Es, por tanto, la Historia del Derecho Español, como la historia de toda nuestra cultura, congregación de mil arroyuelos dispersos, mezcla de razas y civilizaciones distintas, algo, en suma, que exige y lleva consigo conocimientos tan disímiles, como la arqueología romana y la de los antiguos pueblos germánicos, la hebraica y la islamita, la legislación foral de los tiempos medios, el renacimiento del Derecho romano y las tentativas de codificación moderna.

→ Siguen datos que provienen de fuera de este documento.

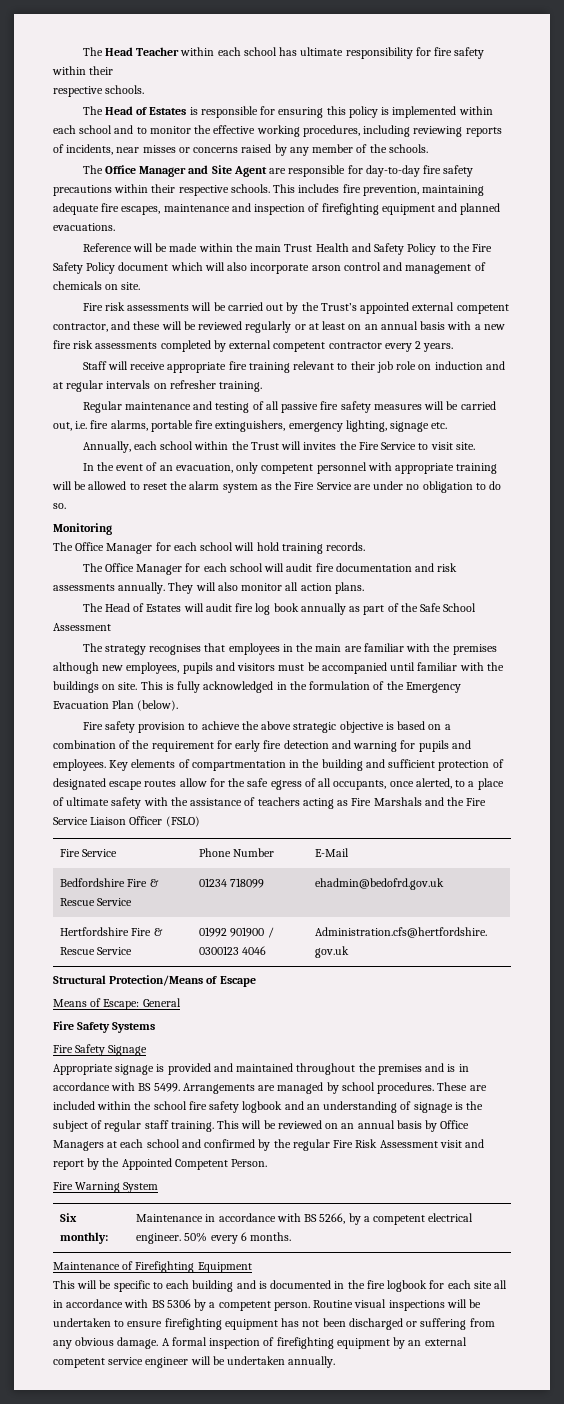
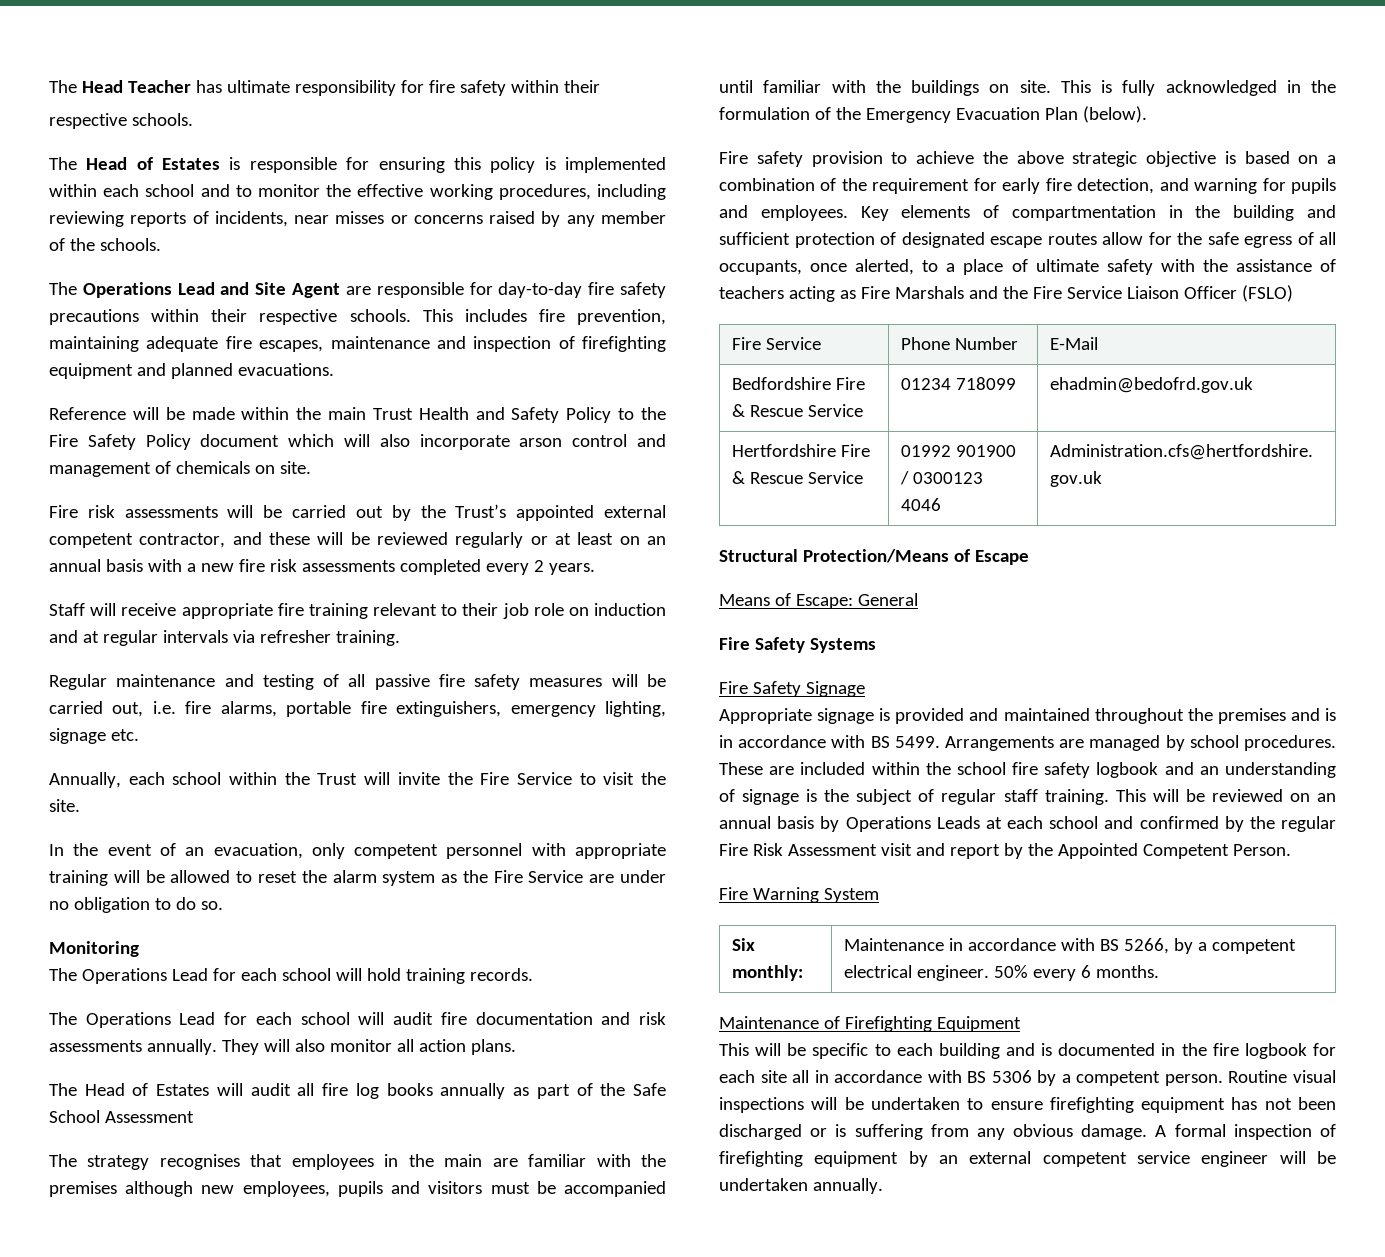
- The Head Teacher within each school has ultimate responsibility for fire safety within their
+ The Head Teacher has ultimate responsibility for fire safety within their
- The Office Manager and Site Agent are responsible for day-to-day fire safety precautions within their respective schools.
+ The Operations Lead and Site Agent are responsible for day-to-day fire safety precautions within their respective schools.
- Fire risk assessments will be carried out by the Trust’s appointed external competent contractor, and these will be reviewed regularly or at least on an annual basis with a new fire risk assessments completed by external competent contractor every 2 years.
+ Fire risk assessments will be carried out by the Trust’s appointed external competent contractor, and these will be reviewed regularly or at least on an annual basis with a new fire risk assessments completed every 2 years.
- Staff will receive appropriate fire training relevant to their job role on induction and at regular intervals on refresher training.
+ Staff will receive appropriate fire training relevant to their job role on induction and at regular intervals via refresher training.
- Annually, each school within the Trust will invites the Fire Service to visit site.
+ Annually, each school within the Trust will invite the Fire Service to visit the site.
- The Office Manager for each school will hold training records.
+ The Operations Lead for each school will hold training records.
- The Office Manager for each school will audit fire documentation and risk assessments annually.
+ The Operations Lead for each school will audit fire documentation and risk assessments annually.
- The Head of Estates will audit fire log book annually as part of the Safe School Assessment
+ The Head of Estates will audit all fire log books annually as part of the Safe School Assessment
- Fire safety provision to achieve the above strategic objective is based on a combination of the requirement for early fire detection and warning for pupils and employees.
+ Fire safety provision to achieve the above strategic objective is based on a combination of the requirement for early fire detection, and warning for pupils and employees.
- This will be reviewed on an annual basis by Office Managers at each school and confirmed by the regular Fire Risk Assessment visit and report by the Appointed Competent Person.
+ This will be reviewed on an annual basis by Operations Leads at each school and confirmed by the regular Fire Risk Assessment visit and report by the Appointed Competent Person.
- Routine visual inspections will be undertaken to ensure firefighting equipment has not been discharged or suffering from any obvious damage.
+ Routine visual inspections will be undertaken to ensure firefighting equipment has not been discharged or is suffering from any obvious damage.

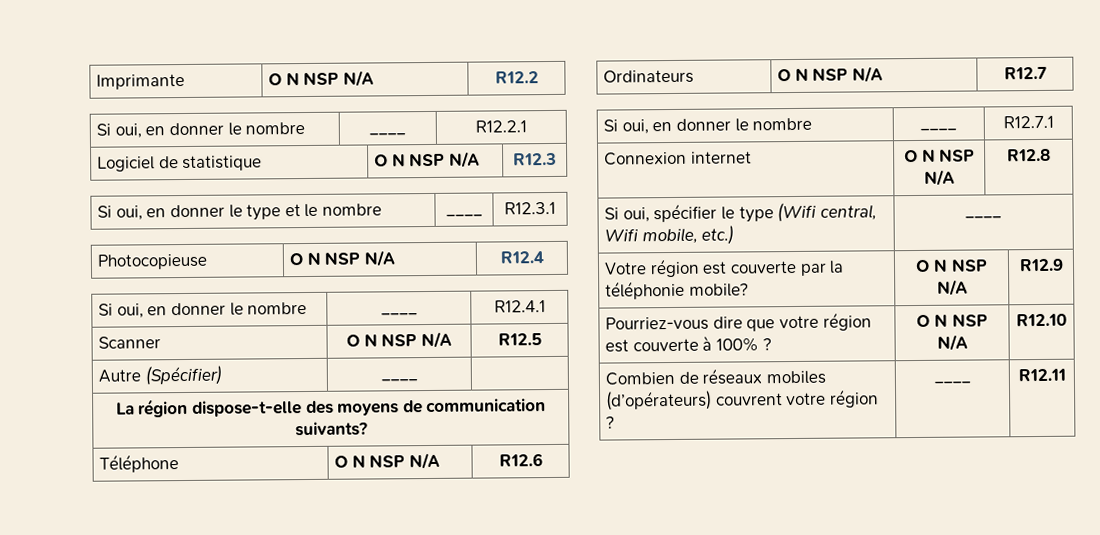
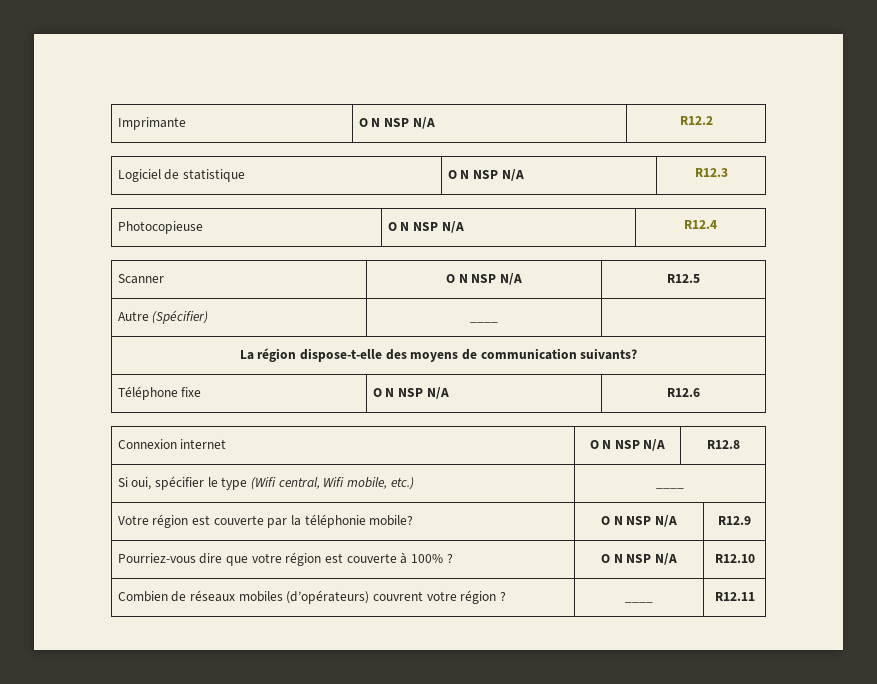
- Si oui, en donner le nombre | ____ | R12.2.1
- Si oui, en donner le type et le nombre | ____ | R12.3.1
- Si oui, en donner le nombre | ____ | R12.4.1
- Téléphone | O N NSP N/A | R12.6
+ Téléphone fixe | O N NSP N/A | R12.6
- Ordinateurs | O N NSP N/A | R12.7
- Si oui, en donner le nombre | ____ | R12.7.1

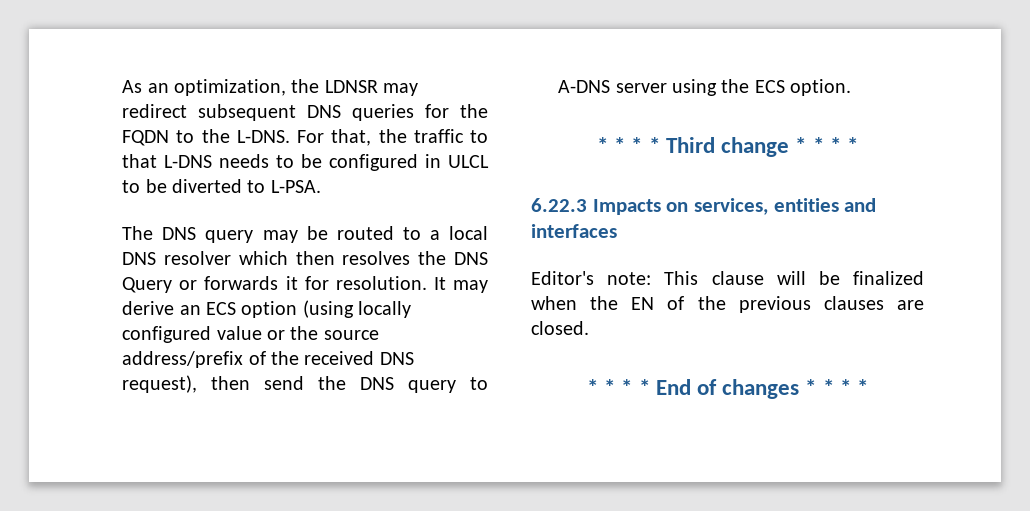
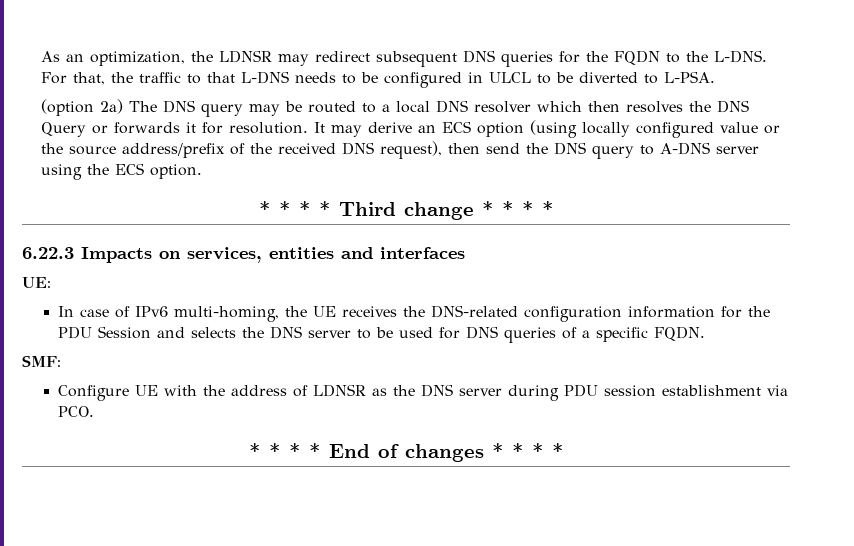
- The DNS query may be routed to a local DNS resolver which then resolves the DNS Query or forwards it for resolution.
+ (option 2a) The DNS query may be routed to a local DNS resolver which then resolves the DNS Query or forwards it for resolution.
- Editor's note: This clause will be finalized when the EN of the previous clauses are closed.
+ UE:
+ In case of IPv6 multi-homing, the UE receives the DNS-related configuration information for the PDU Session and selects the DNS server to be used for DNS queries of a specific FQDN.
+ SMF:
+ Configure UE with the address of LDNSR as the DNS server during PDU session establishment via PCO.

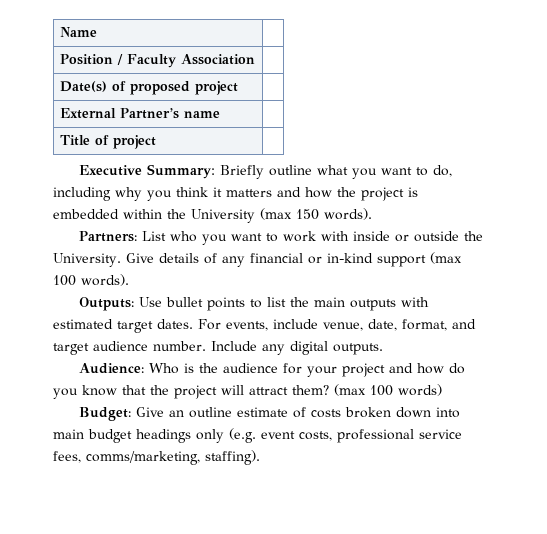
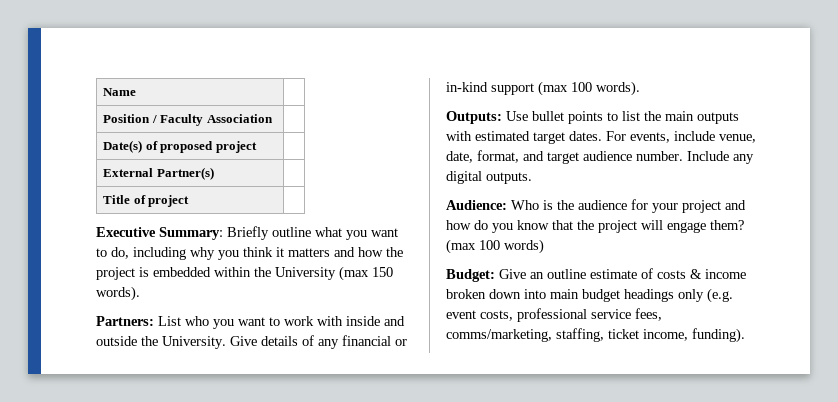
- External Partner’s name |
+ External Partner(s) |
- Partners: List who you want to work with inside or outside the University.
+ Partners: List who you want to work with inside and outside the University.
- Audience: Who is the audience for your project and how do you know that the project will attract them?
+ Audience: Who is the audience for your project and how do you know that the project will engage them?
- Budget: Give an outline estimate of costs broken down into main budget headings only (e.g. event costs, professional service fees, comms/marketing, staffing).
+ Budget: Give an outline estimate of costs & income broken down into main budget headings only (e.g. event costs, professional service fees, comms/marketing, staffing, ticket income, funding).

Para abarcar tan largo y magnífico estudio, apenas parece suficiente el alma de un Savigny, de un Thierry o de un Mommsen. ¿Cómo admirarnos de que nadie, entre nosotros, lo haya intentado? Un sólo nombre hay que citar, fuera de los vivos que aquí no se mencionan, grande por sí mismo, grande por su valor intrínseco, que sería respetable en todo país y todo tiempo; grande todavía más por el silencio y la oscuridad que le rodea antes y después de su aparición magnífica, que solamente en Portugal suscitó un discípulo digno de él: Martínez Marina, en suma, gloria altísima de esta Academia, y verdadero fundador de la historia interna de la Península, como en sus últimos días tuvo a gloria confesarlo Alejandro Herculano; Martínez Marina, de quien ha podido decirse, con más o menos fundamento, que en otras producciones suyas tentó ajustar violentamente al molde de sus preocupaciones políticas las historia que él conocía tan bien, y que por sí mismo, con tan perseverante estudio y tan desinteresada afición, había indagado en sus años juveniles, pero a quien [p. 225] nadie negará el lauro de haber sido el primero, y hasta la fecha el único autor de un Ensayo histórico crítico sobre nuestra legislación de los tiempos medios, libro de poco volumen, pero en el cual reunió su autor tesoros de inagotable enseñanza; libro que hoy podrá calificarse de anticuado en algunas partes, de deficiente en otras, pero libro que algo debe valer, cuando la generación presente, después de medio siglo de investigaciones, todavía no ha encontrado otro mejor con que sustituirle.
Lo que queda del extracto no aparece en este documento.